Learning and discovering multiple solutions using physics-informed neural networks with random initialization and deep ensemble
Zongren Zou, Zhicheng Wang, George Em Karniadakis
TL;DR
The paper addresses the challenge of solution multiplicity in nonlinear differential equations by showing that physics-informed neural networks (PINNs) with random initialization and deep ensembles can uncover multiple solution patterns. A hybrid workflow clusters ensemble PINN outputs to obtain representative solutions that serve as initial conditions or guesses for high-fidelity solvers (FDM/FEM/SEM), enabling efficient refinement and verification of distinct modes, including unstable ones. The authors demonstrate this approach on 1D Bratu, boundary-layer, reaction-diffusion, and 2D Allen–Cahn and cavity-flow problems, showing that PINN ensembles can expose diverse solutions and guide classical solvers to robust, convergent results. This framework offers a general, practical method to explore nonlinear DE solution multiplicity and to leverage PINNs as a discovery tool that complements traditional numerical methods.
Abstract
We explore the capability of physics-informed neural networks (PINNs) to discover multiple solutions.
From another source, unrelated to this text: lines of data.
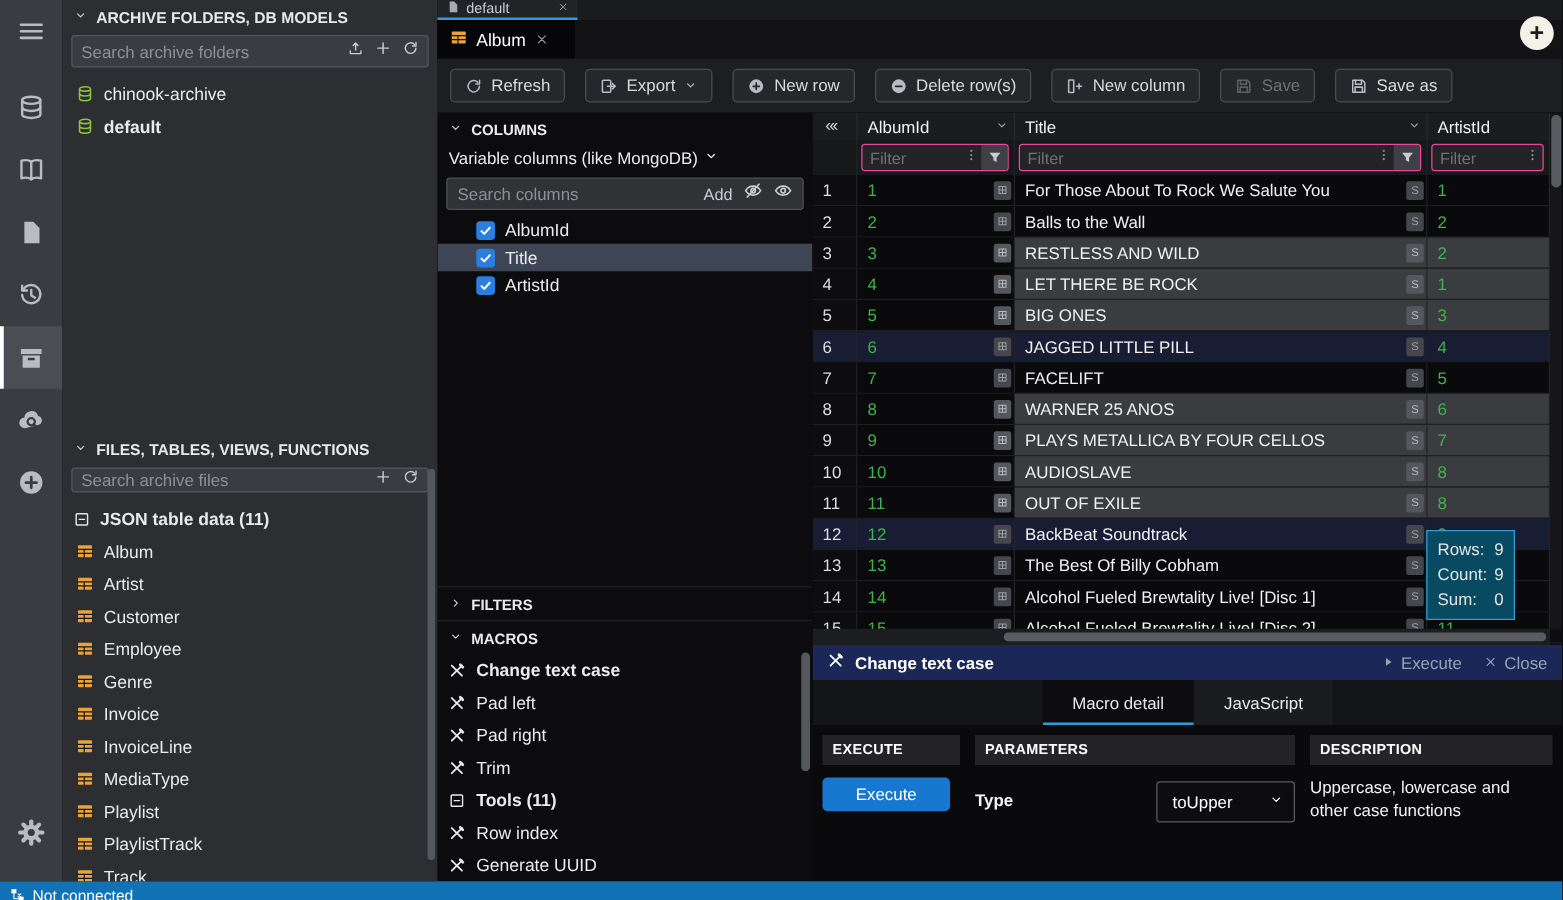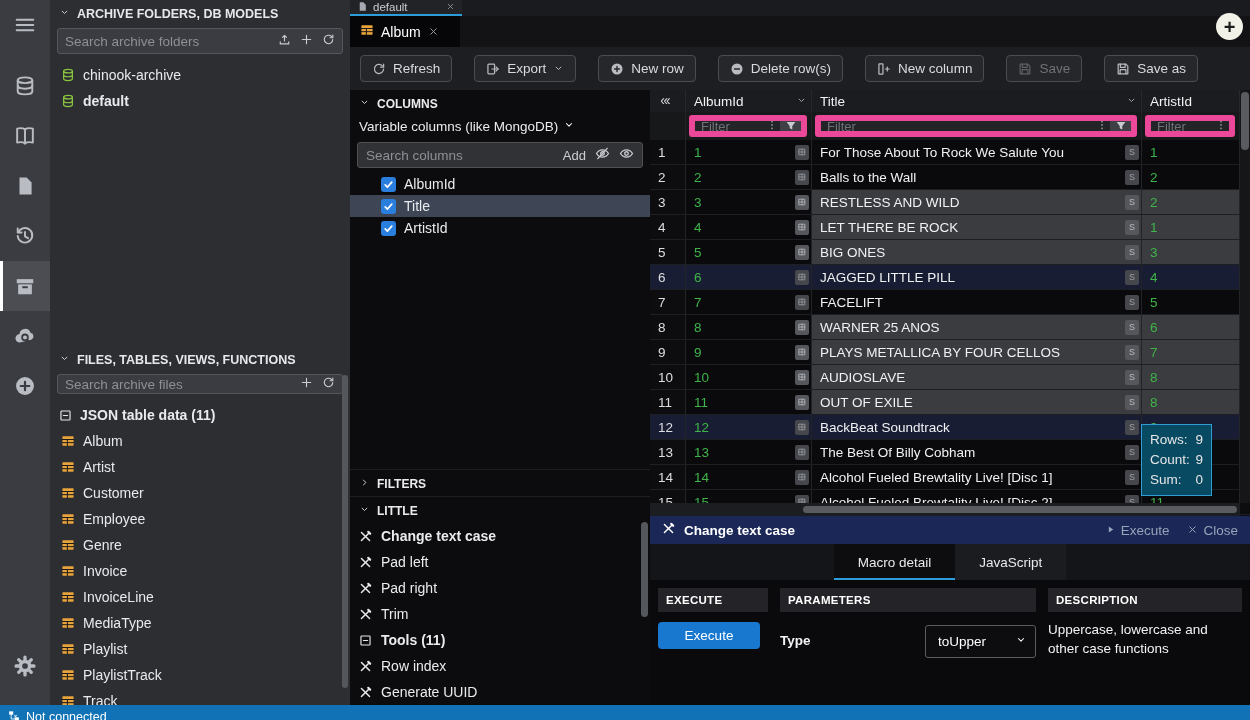--- a/index.html
+++ b/index.html
@@ -32,21 +32,21 @@
   
   .rightregion { flex:1; display:flex; flex-direction:column; position:relative; }
   .tabstrip1 { height:16px; background:#1a1b1e; display:flex; }
   .tab-default { width:112px; background:#222327; border-bottom:2px solid #2d9cdb; display:flex; align-items:center; gap:5px; padding:0 7px; font-size:11.5px; color:#c9ccd1; cursor:pointer; }
   .tab-default .x { margin-left:auto; }
   .tabstrip2 { height:31px; background:#131316; display:flex; }
   .tab-album { width:110px; background:#060608; display:flex; align-items:center; gap:7px; padding:0 10px; font-size:14px; color:#fff; cursor:pointer; }
   .newtab-btn { position:absolute; top:13px; right:7px; width:27px; height:27px; border-radius:50%; background:#f2f2e8; color:#1c1c1c;
     font-size:20px; font-weight:bold; display:flex; align-items:center; justify-content:center; z-index:6; cursor:pointer; line-height:1; }
 
-  .toolbar { height:43px; background:#1d1e21; display:flex; align-items:center; gap:22px; padding:0 10px; flex:none; }
+  .toolbar { height:43px; background:#1d1e21; display:flex; align-items:center; gap:16px; padding:0 10px; flex:none; }
   .tbtn { display:flex; align-items:center; gap:7px; height:27px; padding:0 11px; background:#26272b; border:1px solid #4b4c51;
     border-radius:4px; color:#d9dadd; font-size:13.5px; cursor:pointer; white-space:nowrap; }
   .tbtn .svg { color:#b9bbc0; }
   .tbtn.disabled { color:#6f7175; }
   .tbtn.disabled .svg { color:#5e6064; }
 
   .mainrow { flex:1; display:flex; overflow:hidden; }
 
   
   .midpanel { width:300px; background:#0c0c0e; color:#eaebee; display:flex; flex-direction:column; position:relative; flex:none; overflow:hidden; }
@@ -70,21 +70,21 @@
   
   .gridcol { flex:1; display:flex; flex-direction:column; overflow:hidden; }
   .gridpanel { flex:1; position:relative; display:flex; flex-direction:column; background:#0d0d0f; overflow:hidden; }
   .grid-header { height:22px; display:flex; background:#1b1c1f; color:#f2f2f4; font-size:13.5px; flex:none; }
   .gh-cell { display:flex; align-items:center; padding:0 4px 0 8px; border-right:1px solid #27282c; }
   .gh-cell .chev { margin-left:auto; color:#9fa2a7; }
   .gh-num { width:36px; justify-content:center; color:#d0d3d8; font-size:14px; letter-spacing:-2px; padding:0 6px 2px 0; }
   .filter-row { height:28px; display:flex; background:#17181a; flex:none; }
   .fl-num { width:36px; border-right:1px solid #222327; }
   .fl-cell { padding:3px 4px 3px 3px; border-right:1px solid #222327; display:flex; }
-  .fl-box { flex:1; background:#232427; border:6px solid #ec4899; border-radius:3px; display:flex; align-items:center; overflow:hidden; }
+  .fl-box { flex:1; background:#232427; border:1px solid #ec4899; border-radius:3px; display:flex; align-items:center; overflow:hidden; }
   .fl-box input { flex:1; min-width:0; background:transparent; border:none; outline:none; color:#cfd1d5; font-size:13px; padding:0 6px; }
   .fl-box input::placeholder { color:#707277; }
   .fl-dots { color:#8b8d92; flex:none; padding:0 2px; }
   .fl-funnel { width:21px; align-self:stretch; background:#3f4045; display:flex; align-items:center; justify-content:center; color:#c9cbd0; flex:none; }
 
   .rows { flex:1; position:relative; overflow:hidden; }
   .grow { height:25px; display:flex; border-bottom:1px solid #1e1f22; }
   .gcell { display:flex; align-items:center; padding:0 2px 0 8px; border-right:1px solid #232428; font-size:13.5px; overflow:hidden; white-space:nowrap; }
   .gnum { width:36px; color:#dcdee2; background:#0d0d0f; }
   .gc-album { width:126px; }
@@ -497,21 +497,21 @@
         <div class="mp-header mp-sec">
           <span id="ic-filters-chev"><svg class="svg" width="11" height="11" viewBox="0 0 16 16" fill="none" stroke="currentColor" stroke-width="1.4" stroke-linecap="round" stroke-linejoin="round" style="color:#cfd2d7">
                 <polyline points="6.5,4.5 10,8 6.5,11.5"></polyline>
               </svg></span>
           <span>FILTERS</span>
         </div>
         <div class="mp-header mp-sec">
           <span id="ic-macros-chev"><svg class="svg" width="11" height="11" viewBox="0 0 16 16" fill="none" stroke="currentColor" stroke-width="1.4" stroke-linecap="round" stroke-linejoin="round" style="color:#cfd2d7">
                 <polyline points="4.5,6 8,9.5 11.5,6"></polyline>
               </svg></span>
-          <span>LITTLE</span>
+          <span>MACROS</span>
         </div>
         <div class="macro-list" id="macro-list">
             <div class="macro-item">
               <svg class="svg" width="13" height="13" viewBox="0 0 16 16" fill="none" stroke="currentColor" stroke-width="1.4" stroke-linecap="round" stroke-linejoin="round" style="color:#e8e9ec">
                 <path d="M3 13 13 3" stroke-width="1.8"></path>
                 <path d="M3 3l10 10" stroke-width="1.8"></path>
                 <path d="M11.3 2.2l2.5 2.5" stroke-width="2.6"></path>
               </svg>
               <span class="b">Change text case</span>
             </div>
Many real-world phenomena governed by nonlinear differential equations (DEs), such as fluid flow, exhibit multiple solutions under the same conditions, yet capturing this solution multiplicity remains a significant challenge. A key difficulty is giving appropriate initial conditions or initial guesses, to which the widely used time-marching schemes and Newton's iteration method are very sensitive in finding solutions for complex computational problems. While machine learning models, particularly PINNs, have shown promise in solving DEs, their ability to capture multiple solutions remains underexplored. In this work, we propose a simple and practical approach using PINNs to learn and discover multiple solutions. We first reveal that PINNs, when combined with random initialization and deep ensemble method -- originally developed for uncertainty quantification -- can effectively uncover multiple solutions to nonlinear ordinary and partial differential equations (ODEs/PDEs). Our approach highlights the critical role of initialization in shaping solution diversity, addressing an often-overlooked aspect of machine learning for scientific computing. Furthermore, we propose utilizing PINN-generated solutions as initial conditions or initial guesses for conventional numerical solvers to enhance accuracy and efficiency in capturing multiple solutions. Extensive numerical experiments, including the Allen-Cahn equation and cavity flow, where our approach successfully identifies both stable and unstable solutions, validate the effectiveness of our method. These findings establish a general and efficient framework for addressing solution multiplicity in nonlinear differential equations.